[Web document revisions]

Segment Open

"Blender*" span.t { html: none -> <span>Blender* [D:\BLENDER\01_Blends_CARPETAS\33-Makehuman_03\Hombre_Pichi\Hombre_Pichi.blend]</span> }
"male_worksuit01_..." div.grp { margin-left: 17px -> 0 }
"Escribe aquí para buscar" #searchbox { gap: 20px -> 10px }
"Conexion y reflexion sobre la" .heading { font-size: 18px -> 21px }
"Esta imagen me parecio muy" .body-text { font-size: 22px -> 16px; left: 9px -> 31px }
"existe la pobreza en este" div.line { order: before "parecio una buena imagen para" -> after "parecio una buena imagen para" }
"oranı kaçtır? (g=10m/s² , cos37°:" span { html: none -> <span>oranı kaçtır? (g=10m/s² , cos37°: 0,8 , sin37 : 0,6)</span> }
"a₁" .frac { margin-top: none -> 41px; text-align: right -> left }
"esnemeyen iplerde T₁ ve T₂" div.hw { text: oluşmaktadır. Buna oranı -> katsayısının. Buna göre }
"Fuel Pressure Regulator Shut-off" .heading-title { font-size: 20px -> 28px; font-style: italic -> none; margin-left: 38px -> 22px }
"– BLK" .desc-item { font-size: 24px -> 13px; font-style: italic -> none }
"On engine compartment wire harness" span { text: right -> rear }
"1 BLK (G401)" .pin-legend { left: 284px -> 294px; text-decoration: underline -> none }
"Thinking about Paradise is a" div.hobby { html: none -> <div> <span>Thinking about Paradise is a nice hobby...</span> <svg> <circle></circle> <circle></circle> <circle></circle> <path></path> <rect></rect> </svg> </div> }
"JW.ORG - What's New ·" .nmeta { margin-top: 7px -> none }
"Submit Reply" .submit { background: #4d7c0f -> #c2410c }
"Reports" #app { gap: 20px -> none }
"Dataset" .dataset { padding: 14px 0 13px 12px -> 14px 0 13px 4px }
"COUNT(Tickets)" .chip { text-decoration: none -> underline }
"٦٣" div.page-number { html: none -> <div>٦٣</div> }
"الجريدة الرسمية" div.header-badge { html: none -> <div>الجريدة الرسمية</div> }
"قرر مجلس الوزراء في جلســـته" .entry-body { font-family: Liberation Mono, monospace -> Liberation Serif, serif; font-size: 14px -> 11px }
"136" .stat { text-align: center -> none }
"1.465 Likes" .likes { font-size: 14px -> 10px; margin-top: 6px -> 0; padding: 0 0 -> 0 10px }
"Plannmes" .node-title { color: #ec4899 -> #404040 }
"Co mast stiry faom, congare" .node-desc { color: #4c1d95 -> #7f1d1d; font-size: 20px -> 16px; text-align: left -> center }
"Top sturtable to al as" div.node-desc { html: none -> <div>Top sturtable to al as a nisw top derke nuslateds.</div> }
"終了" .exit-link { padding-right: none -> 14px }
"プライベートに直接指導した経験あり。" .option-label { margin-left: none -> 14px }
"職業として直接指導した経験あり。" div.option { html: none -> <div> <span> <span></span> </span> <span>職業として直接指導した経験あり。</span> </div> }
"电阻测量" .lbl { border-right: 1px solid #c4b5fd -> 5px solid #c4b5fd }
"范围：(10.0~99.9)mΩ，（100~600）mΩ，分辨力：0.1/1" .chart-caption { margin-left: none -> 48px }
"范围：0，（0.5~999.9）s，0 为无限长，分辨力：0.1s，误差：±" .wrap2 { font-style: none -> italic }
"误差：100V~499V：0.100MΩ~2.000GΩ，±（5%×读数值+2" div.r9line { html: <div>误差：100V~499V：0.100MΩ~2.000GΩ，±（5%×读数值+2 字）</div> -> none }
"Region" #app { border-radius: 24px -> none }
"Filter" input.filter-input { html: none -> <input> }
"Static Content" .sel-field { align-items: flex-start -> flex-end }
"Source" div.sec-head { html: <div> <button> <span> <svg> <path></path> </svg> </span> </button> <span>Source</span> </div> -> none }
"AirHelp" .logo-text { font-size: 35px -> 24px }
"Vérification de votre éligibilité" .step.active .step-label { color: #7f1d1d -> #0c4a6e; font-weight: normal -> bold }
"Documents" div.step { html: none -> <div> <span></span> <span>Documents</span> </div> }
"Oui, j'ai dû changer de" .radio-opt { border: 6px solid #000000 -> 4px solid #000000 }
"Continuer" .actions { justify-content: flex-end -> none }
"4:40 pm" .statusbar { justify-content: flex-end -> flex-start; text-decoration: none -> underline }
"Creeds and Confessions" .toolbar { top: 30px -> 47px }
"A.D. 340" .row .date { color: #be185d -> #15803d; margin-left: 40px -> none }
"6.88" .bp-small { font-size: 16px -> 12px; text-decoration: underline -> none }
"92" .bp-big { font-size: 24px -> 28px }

Segment Closed

◆ What to do ◆
Gather from the data above every line with the string "size".

◆ Expected answer ◆
"Conexion y reflexion sobre la" .heading { font-size: 18px -> 21px }
"Esta imagen me parecio muy" .body-text { font-size: 22px -> 16px; left: 9px -> 31px }
"Fuel Pressure Regulator Shut-off" .heading-title { font-size: 20px -> 28px; font-style: italic -> none; margin-left: 38px -> 22px }
"– BLK" .desc-item { font-size: 24px -> 13px; font-style: italic -> none }
"قرر مجلس الوزراء في جلســـته" .entry-body { font-family: Liberation Mono, monospace -> Liberation Serif, serif; font-size: 14px -> 11px }
"1.465 Likes" .likes { font-size: 14px -> 10px; margin-top: 6px -> 0; padding: 0 0 -> 0 10px }
"Co mast stiry faom, congare" .node-desc { color: #4c1d95 -> #7f1d1d; font-size: 20px -> 16px; text-align: left -> center }
"AirHelp" .logo-text { font-size: 35px -> 24px }
"6.88" .bp-small { font-size: 16px -> 12px; text-decoration: underline -> none }
"92" .bp-big { font-size: 24px -> 28px }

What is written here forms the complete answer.